## EXERCISE GOAL
Find "Noah | consultation_fee: 435.41 -> 475.41" in the material, then return exactly the line containing it and all lines after it to the end, leaving out pictures.

## SOURCE RECORDS

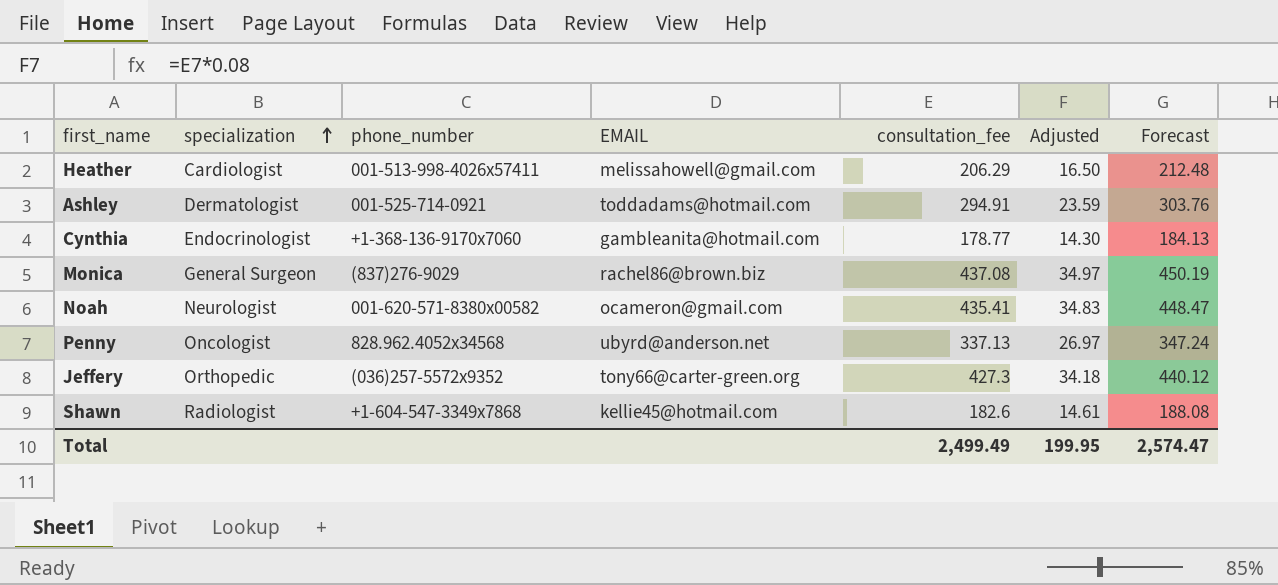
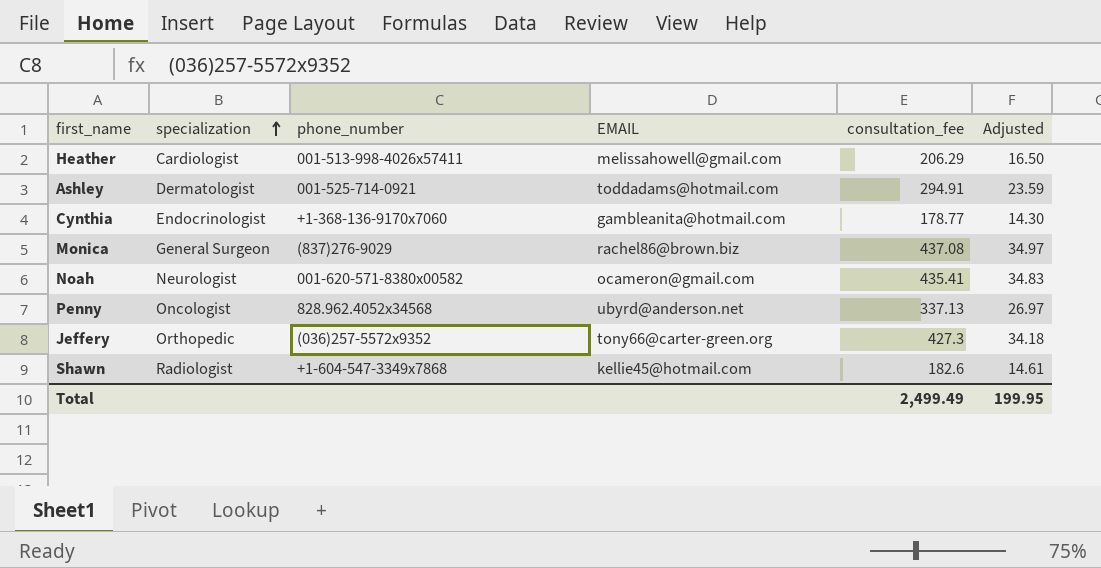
column Forecast | formula: [consultation_fee] * 1.03 -> none

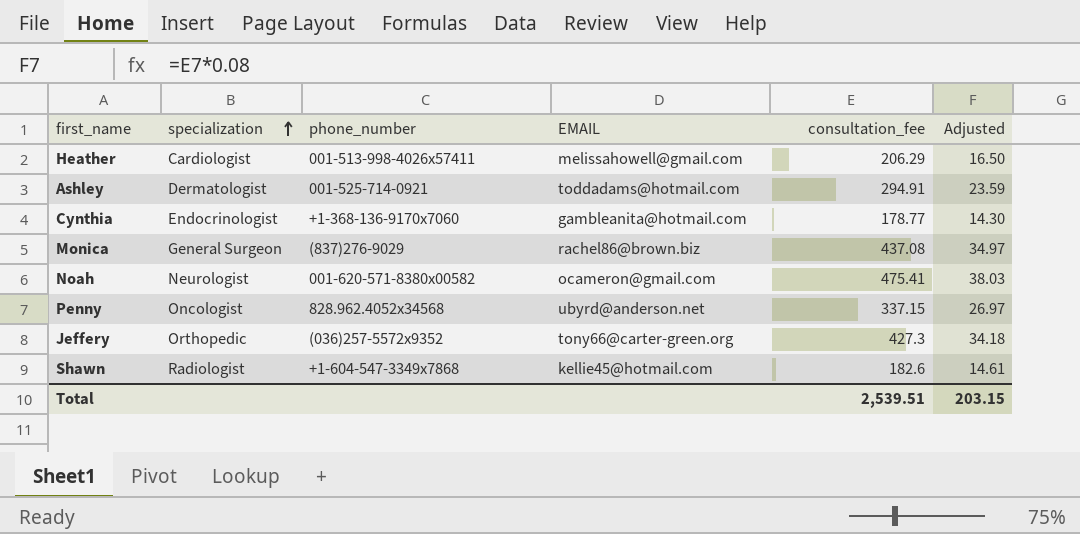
Noah | consultation_fee: 435.41 -> 475.41
Noah | Adjusted: 34.83 -> 38.03
Penny | consultation_fee: 337.13 -> 337.15
Total | consultation_fee: 2,499.49 -> 2,539.51
Total | Adjusted: 199.95 -> 203.15

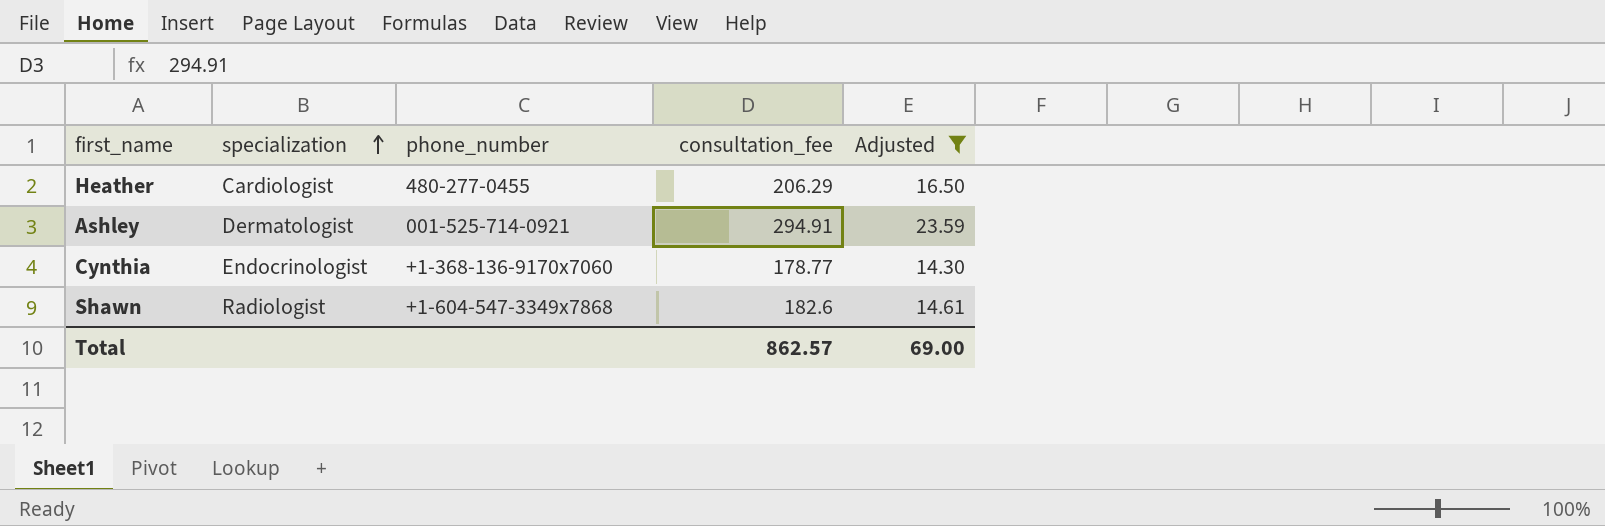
filter: none -> Adjusted <= 23.59
column EMAIL | position: 4 -> none
Heather | phone_number: 001-513-998-4026x57411 -> 480-277-0455
Total | consultation_fee: 2,539.51 -> 862.57
Total | Adjusted: 203.15 -> 69.00

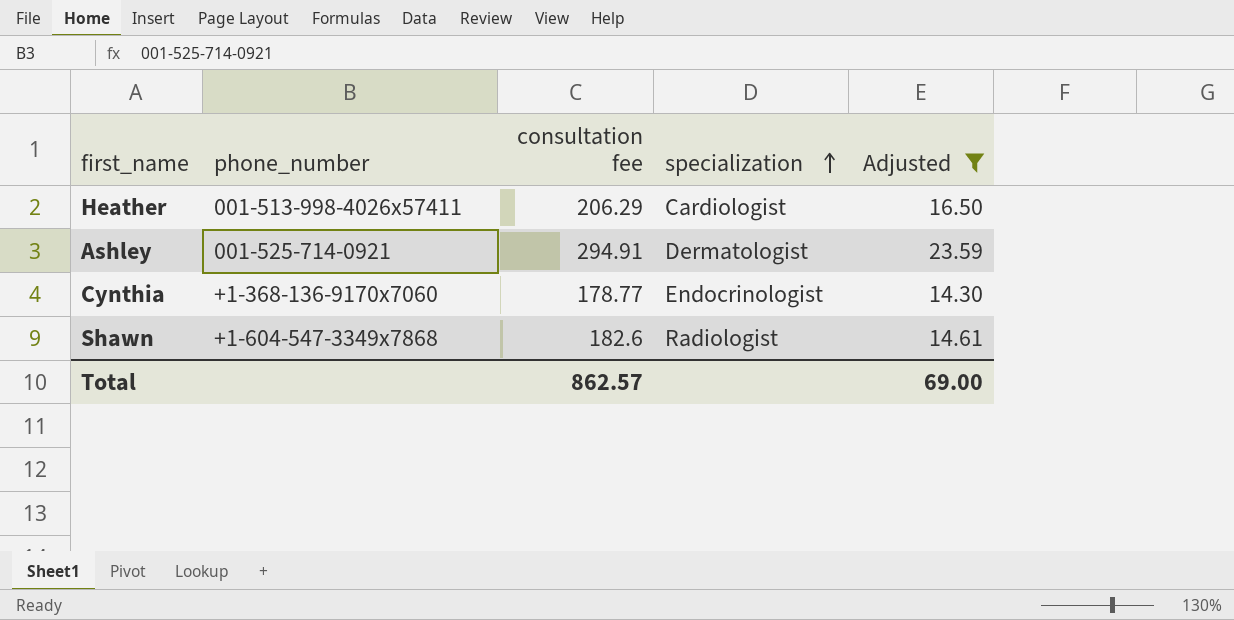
column name: consultation_fee -> consultation fee
column specialization | position: 2 -> 4
Heather | phone_number: 480-277-0455 -> 001-513-998-4026x57411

## WRITTEN ANSWER
Noah | consultation_fee: 435.41 -> 475.41
Noah | Adjusted: 34.83 -> 38.03
Penny | consultation_fee: 337.13 -> 337.15
Total | consultation_fee: 2,499.49 -> 2,539.51
Total | Adjusted: 199.95 -> 203.15

filter: none -> Adjusted <= 23.59
column EMAIL | position: 4 -> none
Heather | phone_number: 001-513-998-4026x57411 -> 480-277-0455
Total | consultation_fee: 2,539.51 -> 862.57
Total | Adjusted: 203.15 -> 69.00

column name: consultation_fee -> consultation fee
column specialization | position: 2 -> 4
Heather | phone_number: 480-277-0455 -> 001-513-998-4026x57411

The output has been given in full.